Viviane Sassen, Roxane II

JTF (just the facts): Published in 2017 by oodee (here). Hardcover, 152 pages, with 114 black and white and color reproductions. Includes a poem by Maria Barnas. In an edition of 1000 copies. (Cover and spread shots below.)

Comments/Context: Back in 1960, Yves Klein organized a series of performances where nude female models were covered in his signature International Klein Blue paint and asked to press their bodies against large sheets of paper, creating expressive silhouettes and blotchy abstractions. While some (both at the time and in the years since) have accused Klein of exploitation and grandstanding, others have seen the “Anthropometry” paintings as a new and innovative kind of artistic collaboration, where the subjects became active participants (or performers even) rather than simply passive objects.

The ghosts of Klein’s project haunt Viviane Sassen’s new photobook Roxane II, from the blue silhouette on the cover and the blue endpapers to the paired blue breast imprints shown in the first photograph. But beyond these obvious aesthetic echoes and borrowings, Sassen has more importantly steeped herself the spirit of Klein’s cooperative attitude, encouraging the artist/model relationship to blossom into an intermingled and symbiotic back-and-forth.

Sassen’s collaboration with Roxane goes back several years, in particular to their first Roxane photobook from 2012. In that series, Sassen’s roots in the fashion industry came through strongly, with Roxane posed on city streets and in rocky landscapes, her stylish clothes and accessories always taken into account in Sassen’s off-kilter compositions.

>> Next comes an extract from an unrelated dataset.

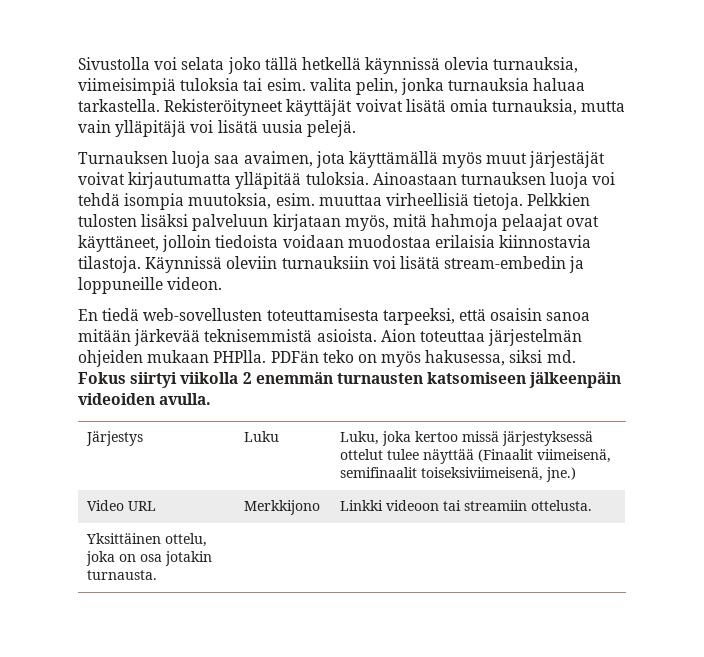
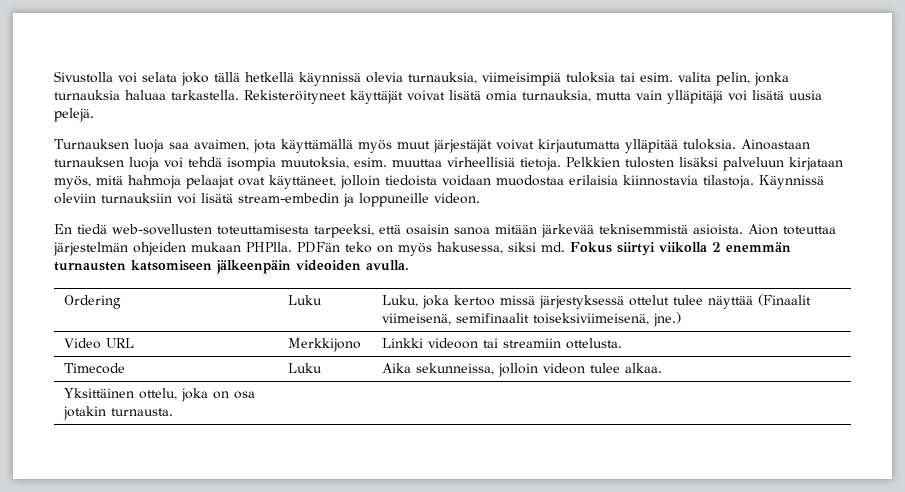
[86,431,144,446] Järjestys -> [63,295,121,309] Ordering
(593, 505) none -> [63,363,125,374] [287,363,322,373] [381,363,662,377] // Timecode | Luku | Aika sekunneissa, jolloin videon tulee alkaa.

Interspersed with tree bark abstractions that mimic the textures of peeling paint, the photographs have an unpredictable energy. The two partners seem to have built an almost immediate sense of trust, which allowed them to move quickly to the riskier edges of formal experimentation.

Roxane II in effect “gets the band back together”, and with all the preliminaries now behind them, they have together thrown open the gates of improvisation. In the intervening years, Sassen honed her craft, pushing her unbalanced frames to more sophisticated extremes and mastering her control of shadows, color tints/gels, and deliberate interruptions. To the new project, Roxane has contributed a willingness to pose nude (there were no nudes in the first series), and together they have added the Klein-infused ideas of body paint and bodies making painted impressions, and extended those techniques one step further by introducing overpainting on the final prints themselves. Throw all that into the collaborative blender with a renewed sense of common purpose, and out pops Roxane II.

As a genre, the female nude carries with it a lot of male gaze baggage, which Sassen disregards with consistent aplomb. This is a resolutely female to female conversation, and while some level of confident sexiness enters the dialogue, it never takes the form of the sinuous curves of Modernism. Roxane’s poses, and Sassen’s framing of them, push more toward unlikely angles and Merce Cunningham-style avant garde dance gestures. The images are filled with bending, contorting, and extending Roxane’s leanly muscular arms and legs into complicated layers, and seduction really never enters the picture, except in a few cases of light male gaze mockery.

Almost none of the images in this photobook are straight nudes, in the sense that each pose is augmented by some additional compositional device. Brightly colored backdrops and walls isolate Roxane’s body, while shadows (both linear/geometric and natural, like leaves and branches) criss cross and overlay, mixing aesthetic schemes. Other props like modeling clay, thick heeled black boots, dangly earrings, and splashes of greenery give Roxane something to react to, and filters cast colored strips across the contours of her body.

Paint enters the conversation repeatedly. Various body parts get a layer of color, from obvious feminine zones like Roxane’s face, breasts, bottom, and crotch, to more unlikely places like underarms, interior thighs, the bottoms of her feet, and the hair on her head. The paint offers Sassen yet another way to thoughtfully abstract Roxane’s body, the added color upending our normal sense of the proportions and surfaces of the nude form, especially when only one small part of the body is given this highlighting effect.

Paper imprints of painted body parts (particularly breasts, but also hands, feet, and other random touch points) take this idea further, acting like “negatives” and offering us hints and afterimages of nudes we don’t actually see. Sassen also overpaints some of the photographs, using swirling, tactile brushstrokes to blot out backgrounds, color in body parts, or further decorate or disrupt her compositions. And so the ideas break down and reconverge, again and again, the collaboration evolving and recalibrating itself with each picture.

While some may see the paint in these works as gimmicky, Sassen’s interest in exploring the limits of mixed media within the boundaries of photography feels genuine. Sassen’s images have always had an undercurrent of intentional schism, and that urge to dislocate and interfere with typical patterns of photographic seeing is largely what gives her work its vitality and originality. In Roxane, she has found a fellow traveler who is willing to venture out into these unexplored territories, and having an adventurous creative partner has made Sassen’s aesthetic trailblazing that much more daring.

Collector’s POV: Viviane Sassen is represented by Stevenson Gallery in Cape Town (here). Sassen’s prints have not yet reached the secondary markets with any regularity, so gallery retail remains the best option for those collectors interested in following up.